Finding 4 — No "alignment vs capability" split, just preamble–evaluator overlap¶
Claim. v1 inherited a "preambles change alignment-tunable craft but not pretraining-locked capability" framing from PRISM (USC 2026). v2's probes refined this: the proximate predictor of which dimensions move under preamble is whether the preamble enumerates them, not whether they're "craft" or "capability" in some structural sense.
Evidence. In the v2 main run, 7 of 9 always-on rubric dimensions moved with preamble (KW p < 10⁻⁴), and 2 didn't (algorithm_correctness p = 0.26; data_structure_choice p = 0.39). Looking at long_directive's clause list:
long_directive clause |
Rubric dimension it names |
|---|---|
| (3) defensive programming, validate inputs, handle edge cases | edge_case_gap, error_handling_inconsistency |
| (5) comments why not what | documentation_appropriateness |
| (7) concurrency / thread-safety explicit | concurrency_safety |
| (8) composition over inheritance | code_organization |
| (9) side effects + I/O boundaries explicit | code_organization |
| (11) log errors at right severity, never swallow | error_handling_inconsistency |
| (12) docstring public interfaces | documentation_appropriateness, type_hint_gap |
| (2) appropriate abstraction | abstraction_miscalibration |
The 7 dimensions that move are exactly the 7 enumerated by long_directive. The 2 that don't move (algorithm_correctness, data_structure_choice) are exactly the 2 not enumerated in any v2 preamble. The pattern fits both the original "alignment/capability split" and the simpler "enumerated/not-enumerated" reading. Probe A breaks the tie: a preamble that doesn't enumerate the 7 craft dimensions but is otherwise expert-toned doesn't lift them — it actively suppresses them. The proximate predictor is enumeration.

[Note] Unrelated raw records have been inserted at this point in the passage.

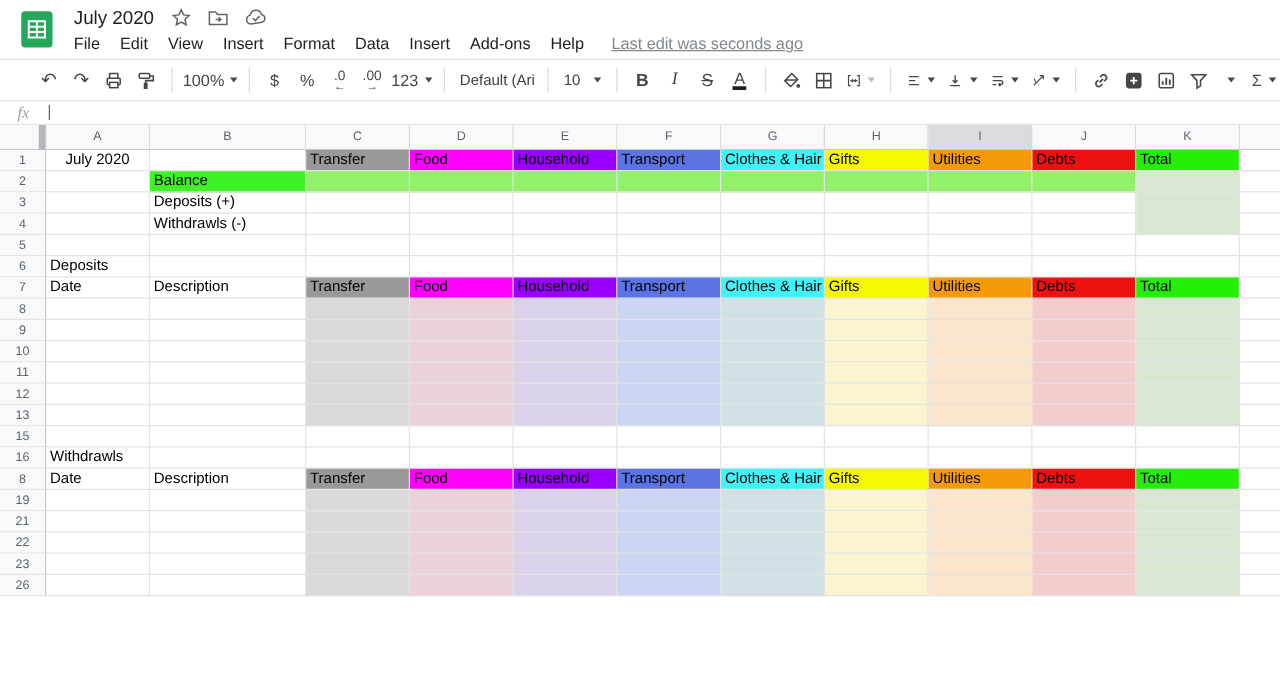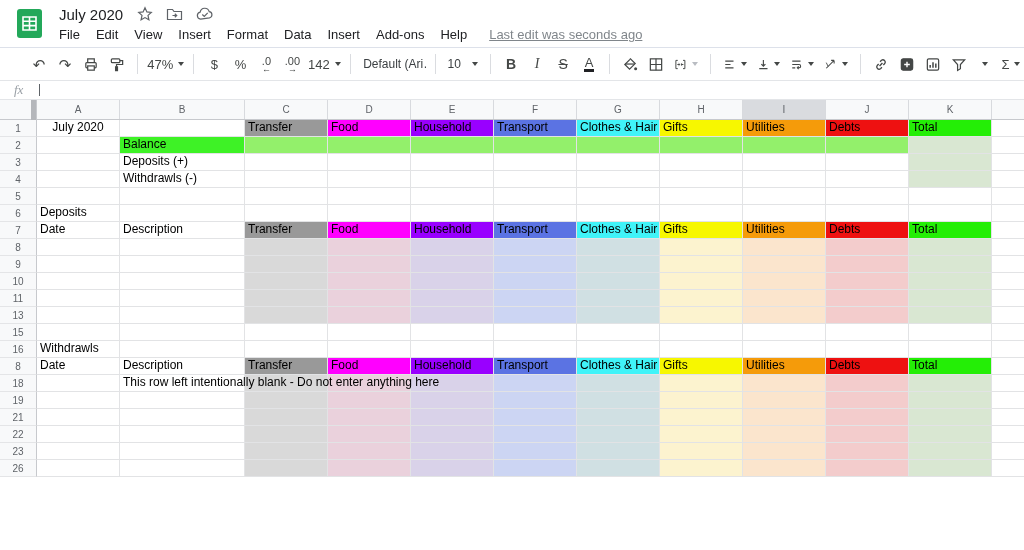"47%" span { text: 47% -> 100% }
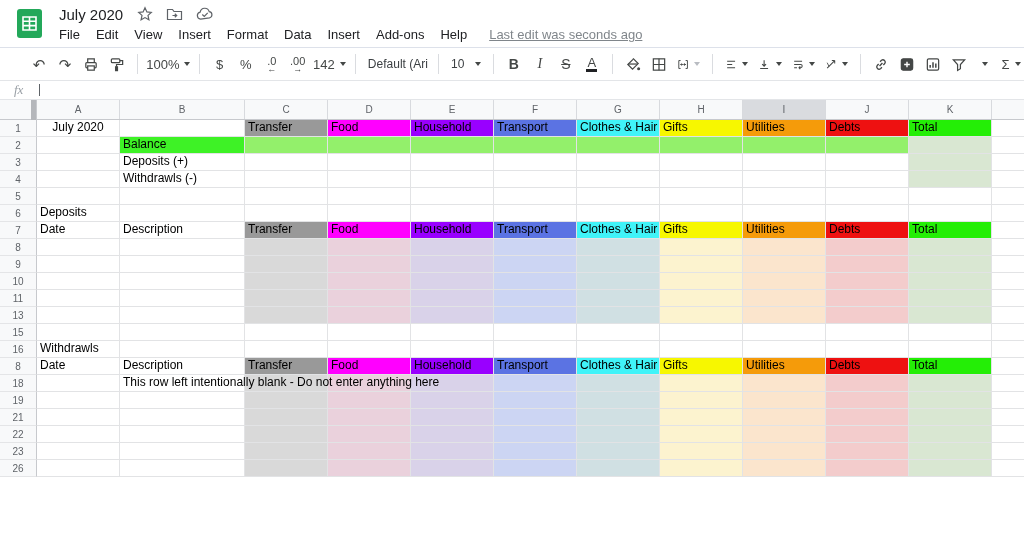"142" span { text: 142 -> 123 }
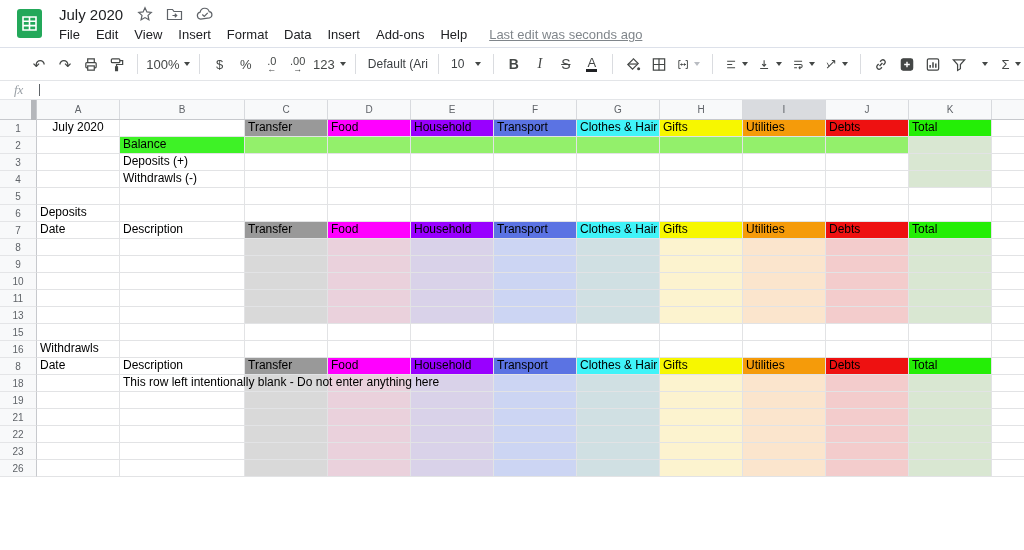"12" div.grow { html: none -> <div> <div>12</div> <div></div> <div></div> <div></div> <div></div> <div></div> <div></div> <div></div> <div></div> <div></div> <div></div> <div></div> <div></div> </div> }
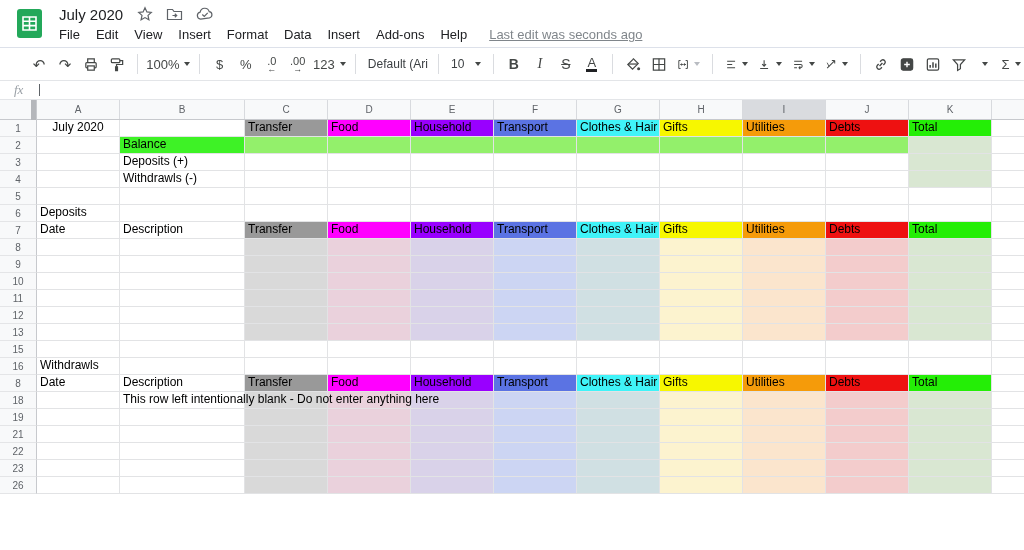"18" div.grow { html: <div> <div>18</div> <div></div> <div> <span>This row left intentionally blank - Do not enter anything here</span> </div> <div></div> <div></div> <div></div> <div></div> <div></div> <div></div> <div></div> <div></div> <div></div> <div></div> </div> -> none }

Action. Don't assume any dimension is "preamble-immovable" without testing it. If you care about algorithmic correctness, enumerate it in your preamble — it may move (v2 didn't test this; an explicit-correctness probe is plausibly worth running for your domain).
Related work. F4 is the headline form of the same PRISM refinement called out in F2 — the v2 update at the end of Related work § "Personas help style, not substance" discusses the implication: a preamble that explicitly enumerated correctness could in principle move accuracy too, against a strict reading of PRISM. F4's evidence is the within-rubric version of that argument.